--- AIM OF THE EXERCISE ---
Only the lines from the one containing "detailed error information" through the one containing "any FFmpeg-related errors" should be printed, exactly as they appear below, with both ends included.

--- AVAILABLE DATA ---
________

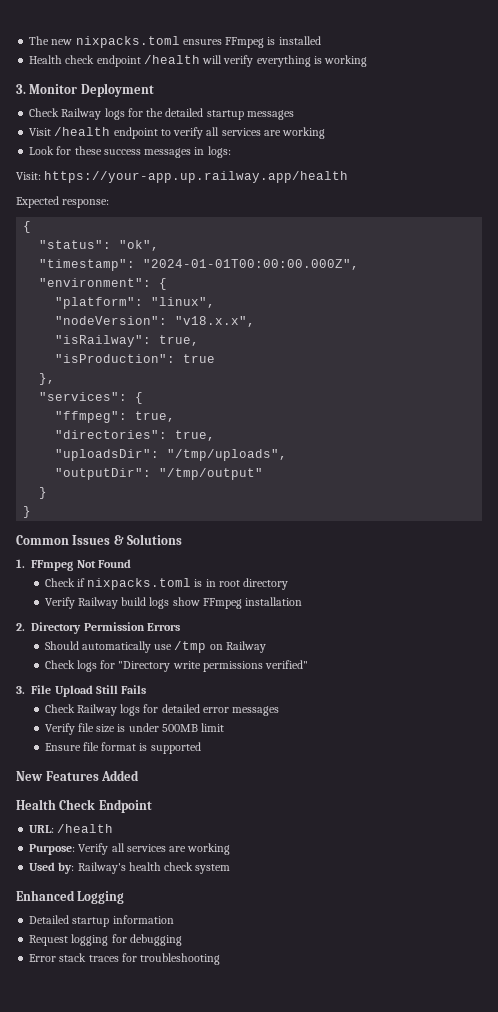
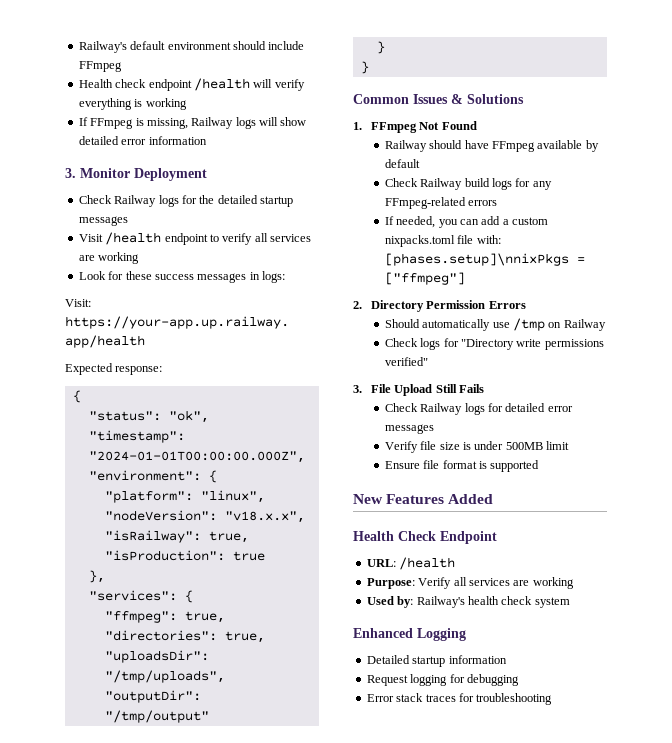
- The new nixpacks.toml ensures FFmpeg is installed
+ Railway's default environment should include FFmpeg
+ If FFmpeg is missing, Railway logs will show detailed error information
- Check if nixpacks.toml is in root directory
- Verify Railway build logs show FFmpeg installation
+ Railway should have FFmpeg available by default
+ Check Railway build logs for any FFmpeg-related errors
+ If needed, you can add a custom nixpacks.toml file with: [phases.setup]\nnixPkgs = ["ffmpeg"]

________

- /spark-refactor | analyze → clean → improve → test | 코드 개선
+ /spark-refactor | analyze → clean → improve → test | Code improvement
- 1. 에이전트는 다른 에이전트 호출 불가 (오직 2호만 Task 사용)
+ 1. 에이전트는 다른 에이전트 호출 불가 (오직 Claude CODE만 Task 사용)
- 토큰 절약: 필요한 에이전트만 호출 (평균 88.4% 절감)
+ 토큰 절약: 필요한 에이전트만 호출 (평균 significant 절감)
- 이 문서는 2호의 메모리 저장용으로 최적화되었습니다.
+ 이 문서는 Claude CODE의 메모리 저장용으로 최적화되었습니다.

________

--- EXERCISE SOLUTION ---
+ If FFmpeg is missing, Railway logs will show detailed error information
- Check if nixpacks.toml is in root directory
- Verify Railway build logs show FFmpeg installation
+ Railway should have FFmpeg available by default
+ Check Railway build logs for any FFmpeg-related errors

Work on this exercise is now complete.